Je me levai furieuse. — Quel insolent a pu vous écrire cette lettre, madame ? et vous-même, quelle audace peut vous porter à nous faire la lecture d’un écrit où vous ne doutez pas qu’on ait voulu nous désigner ? — Mme de Kerlandec, un peu déconcertée : Parlons tranquillement, s’il se peut, madame. — Non, madame, tout le monde n’a pas ce sang-froid avec lequel vous prenez à tâche de nous outrager ; apprenez, madame… — Entendons-nous, madame ; est-ce à vous que l’aventure avec ces soldats est arrivée ? est-ce à vous que mon fils… — Oui, madame, M. Monrose, votre fils, comme on n’en peut plus douter, c’est nous qui l’avons emmené à Paris. Il venait de se prêter à nous rendre service d’une manière qui lui faisait tout l’honneur possible ; il était avec des scélérats ; nous l’arrachâmes à cette détestable compagnie, il nous suivit de son plein gré… — Et qu’est devenu ce cher fils ?… — Il est heureux, madame, il est protégé de milord Sydney. — Juste Ciel ! mon fils au pouvoir du meurtrier de son père ! — Elle s’évanouit.

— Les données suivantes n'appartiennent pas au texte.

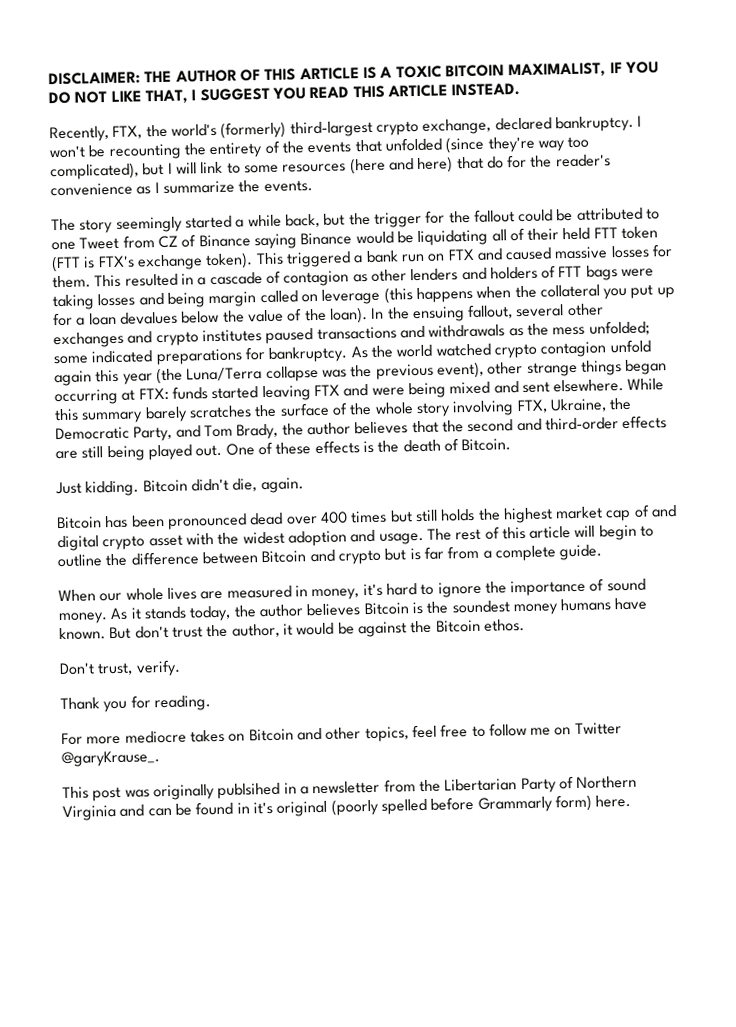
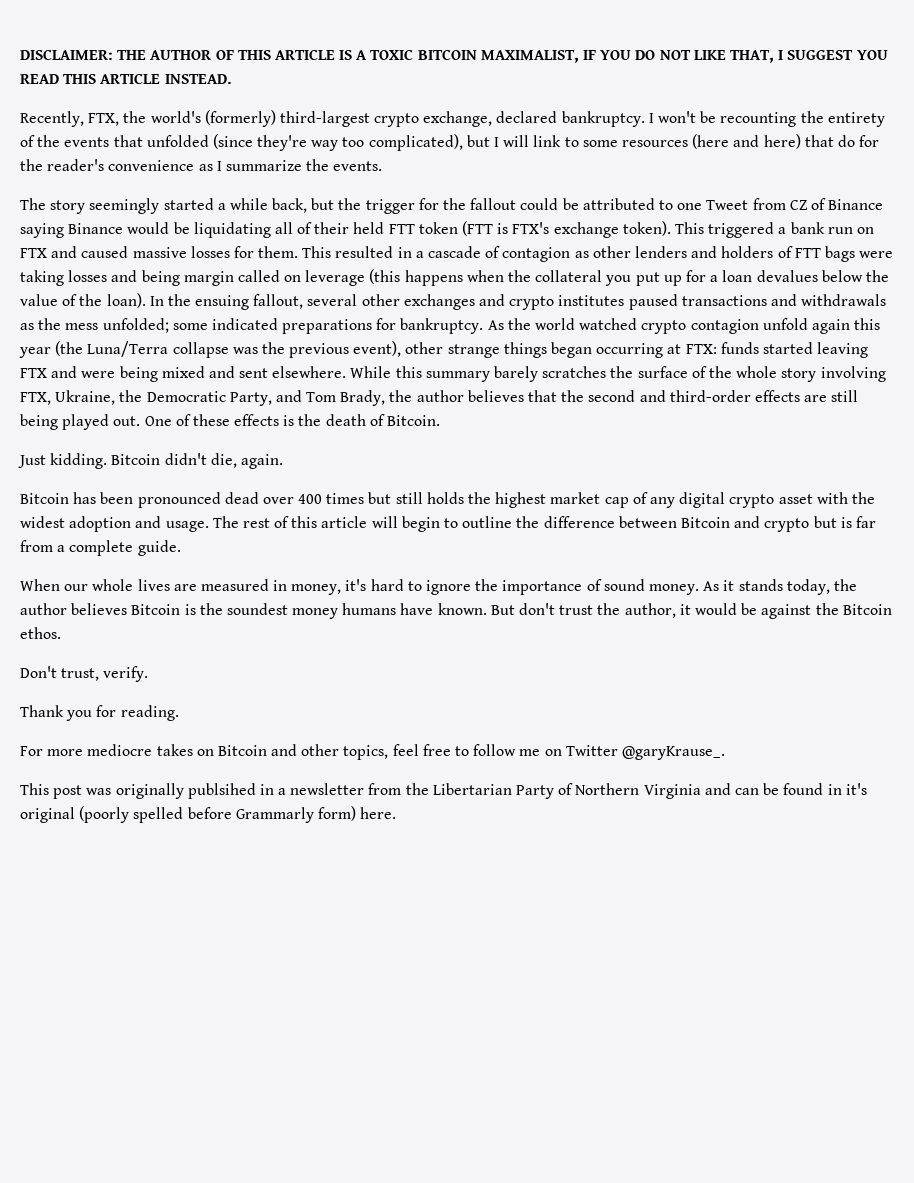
- Bitcoin has been pronounced dead over 400 times but still holds the highest market cap of and digital crypto asset with the widest adoption and usage.
+ Bitcoin has been pronounced dead over 400 times but still holds the highest market cap of any digital crypto asset with the widest adoption and usage.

— Quel coup mortel pour un cœur tel que le mien, dit milord Sydney sortant du cabinet et joignant ses secours à ceux que nous prodiguions à la méfiante veuve. Elle ouvrit enfin les yeux ; mais apercevant milord, elle fit un cri perçant, et voulut s’échapper. — Cessez, cruelle Zéila, dit-il, la retenant et lui parlant avec une bonté qui faisait briller dans ce moment la tendresse et la générosité de son cœur, cessez de m’insulter, en détournant vos regards. Je ne fus jamais un homme vil ; je suis incapable… — Mon fils ! Où est mon cher fils ? — Zéila, votre fils est en sûreté. Accourant à Paris avec un empressement dont vous étiez l’objet, j’ai laissé ce cher Monrose en Angleterre ; mais vous le reverrez incessamment et vous apprendrez de lui-même qu’il se trouvait heureux de vivre avec moi. — Milord… je dois vous croire. — Vous m’insulteriez si vous aviez des doutes. — Mais où suis-je ? je ne vois donc autour de moi que des personnes à qui j’ai donné des sujets de plainte… Mesdames !…

— L’exécrable homme ! m’écriai-je tout à coup, lisant involontairement le nom de Béatin au bas de la lettre dont Mme de Kerlandec venait de nous faire part, et que je ramassais pour la lui rendre. — Qu’est-ce donc ? dit Sylvina troublée. Quel étonnement !… — L’infâme Béatin, ajoutai-je…

Mme de Kerlandec se hâta de mettre le papier en morceaux ; mais il n’était plus temps. — Apprenez, dis-je à mon tour à Mme de Kerlandec, apprenez, madame, que le monstre qui vous écrit… — Celui qui m’écrit, madame, est un honnête ecclésiastique qui fut régent de mon fils dans le collège… — Sylvina et milord Sydney, joignant leurs exclamations aux miennes, interrompirent Mme de Kerlandec. — Zéila, lui dit milord, ce scélérat vous abusait et c’est bien injustement que vous venez d’accuser ces dames. Votre fils leur a les plus grandes obligations. Ce régent, digne du dernier supplice, fut seul la cause de la fuite de Monrose, par ses duretés, par son abominable passion, par l’éclat de son infâme jalousie. — Ah ! milord, ah ! mesdames, dit-elle éplorée et nous tendant les bras.

Elle nous pénétrait d’attendrissement. Les alarmes d’une mère déclamante excusaient l’outrage sanglant qu’elle venait de nous faire essuyer. Nous le pardonnions à son égarement.